■ **DESCRIPTION OF THE TASK**
The answer must be an exact copy of every entry.

(Front-end code edit data)
--- --- ---

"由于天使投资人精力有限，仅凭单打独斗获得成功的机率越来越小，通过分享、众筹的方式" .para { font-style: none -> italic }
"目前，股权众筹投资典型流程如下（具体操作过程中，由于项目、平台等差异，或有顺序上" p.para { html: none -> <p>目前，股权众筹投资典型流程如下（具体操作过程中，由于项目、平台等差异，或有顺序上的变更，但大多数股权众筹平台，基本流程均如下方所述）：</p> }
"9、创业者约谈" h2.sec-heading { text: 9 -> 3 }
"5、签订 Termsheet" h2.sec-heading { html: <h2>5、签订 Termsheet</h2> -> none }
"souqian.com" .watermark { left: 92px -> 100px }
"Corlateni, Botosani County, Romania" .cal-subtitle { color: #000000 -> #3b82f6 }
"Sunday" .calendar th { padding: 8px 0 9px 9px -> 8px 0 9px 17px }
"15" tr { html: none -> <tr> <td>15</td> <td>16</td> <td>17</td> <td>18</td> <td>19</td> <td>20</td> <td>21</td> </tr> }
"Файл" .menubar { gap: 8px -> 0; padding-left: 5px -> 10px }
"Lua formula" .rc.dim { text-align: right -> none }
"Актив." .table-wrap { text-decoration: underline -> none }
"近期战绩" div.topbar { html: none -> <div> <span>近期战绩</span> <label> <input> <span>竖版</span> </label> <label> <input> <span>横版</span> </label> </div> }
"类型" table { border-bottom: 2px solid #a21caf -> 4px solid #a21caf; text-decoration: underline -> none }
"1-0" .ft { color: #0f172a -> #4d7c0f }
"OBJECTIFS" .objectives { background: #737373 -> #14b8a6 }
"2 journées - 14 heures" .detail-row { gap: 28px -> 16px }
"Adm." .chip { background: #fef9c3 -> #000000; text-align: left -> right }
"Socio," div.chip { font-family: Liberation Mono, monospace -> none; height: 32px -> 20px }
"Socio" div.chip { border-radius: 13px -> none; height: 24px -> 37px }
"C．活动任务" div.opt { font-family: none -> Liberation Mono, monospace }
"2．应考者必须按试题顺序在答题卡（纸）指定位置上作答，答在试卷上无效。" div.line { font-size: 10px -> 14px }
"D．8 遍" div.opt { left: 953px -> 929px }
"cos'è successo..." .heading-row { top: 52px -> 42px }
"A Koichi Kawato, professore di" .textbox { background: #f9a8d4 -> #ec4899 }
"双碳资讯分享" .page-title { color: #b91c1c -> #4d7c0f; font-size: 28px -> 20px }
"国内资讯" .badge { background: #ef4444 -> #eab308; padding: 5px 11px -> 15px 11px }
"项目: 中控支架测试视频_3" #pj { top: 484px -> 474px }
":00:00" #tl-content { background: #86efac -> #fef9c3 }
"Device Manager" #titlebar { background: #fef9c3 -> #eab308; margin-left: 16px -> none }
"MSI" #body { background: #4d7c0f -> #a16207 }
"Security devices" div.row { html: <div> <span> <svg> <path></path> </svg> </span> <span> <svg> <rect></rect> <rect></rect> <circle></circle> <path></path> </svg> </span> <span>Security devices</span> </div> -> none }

--- --- ---

■ **TASK RESPONSE**
"由于天使投资人精力有限，仅凭单打独斗获得成功的机率越来越小，通过分享、众筹的方式" .para { font-style: none -> italic }
"目前，股权众筹投资典型流程如下（具体操作过程中，由于项目、平台等差异，或有顺序上" p.para { html: none -> <p>目前，股权众筹投资典型流程如下（具体操作过程中，由于项目、平台等差异，或有顺序上的变更，但大多数股权众筹平台，基本流程均如下方所述）：</p> }
"9、创业者约谈" h2.sec-heading { text: 9 -> 3 }
"5、签订 Termsheet" h2.sec-heading { html: <h2>5、签订 Termsheet</h2> -> none }
"souqian.com" .watermark { left: 92px -> 100px }
"Corlateni, Botosani County, Romania" .cal-subtitle { color: #000000 -> #3b82f6 }
"Sunday" .calendar th { padding: 8px 0 9px 9px -> 8px 0 9px 17px }
"15" tr { html: none -> <tr> <td>15</td> <td>16</td> <td>17</td> <td>18</td> <td>19</td> <td>20</td> <td>21</td> </tr> }
"Файл" .menubar { gap: 8px -> 0; padding-left: 5px -> 10px }
"Lua formula" .rc.dim { text-align: right -> none }
"Актив." .table-wrap { text-decoration: underline -> none }
"近期战绩" div.topbar { html: none -> <div> <span>近期战绩</span> <label> <input> <span>竖版</span> </label> <label> <input> <span>横版</span> </label> </div> }
"类型" table { border-bottom: 2px solid #a21caf -> 4px solid #a21caf; text-decoration: underline -> none }
"1-0" .ft { color: #0f172a -> #4d7c0f }
"OBJECTIFS" .objectives { background: #737373 -> #14b8a6 }
"2 journées - 14 heures" .detail-row { gap: 28px -> 16px }
"Adm." .chip { background: #fef9c3 -> #000000; text-align: left -> right }
"Socio," div.chip { font-family: Liberation Mono, monospace -> none; height: 32px -> 20px }
"Socio" div.chip { border-radius: 13px -> none; height: 24px -> 37px }
"C．活动任务" div.opt { font-family: none -> Liberation Mono, monospace }
"2．应考者必须按试题顺序在答题卡（纸）指定位置上作答，答在试卷上无效。" div.line { font-size: 10px -> 14px }
"D．8 遍" div.opt { left: 953px -> 929px }
"cos'è successo..." .heading-row { top: 52px -> 42px }
"A Koichi Kawato, professore di" .textbox { background: #f9a8d4 -> #ec4899 }
"双碳资讯分享" .page-title { color: #b91c1c -> #4d7c0f; font-size: 28px -> 20px }
"国内资讯" .badge { background: #ef4444 -> #eab308; padding: 5px 11px -> 15px 11px }
"项目: 中控支架测试视频_3" #pj { top: 484px -> 474px }
":00:00" #tl-content { background: #86efac -> #fef9c3 }
"Device Manager" #titlebar { background: #fef9c3 -> #eab308; margin-left: 16px -> none }
"MSI" #body { background: #4d7c0f -> #a16207 }
"Security devices" div.row { html: <div> <span> <svg> <path></path> </svg> </span> <span> <svg> <rect></rect> <rect></rect> <circle></circle> <path></path> </svg> </span> <span>Security devices</span> </div> -> none }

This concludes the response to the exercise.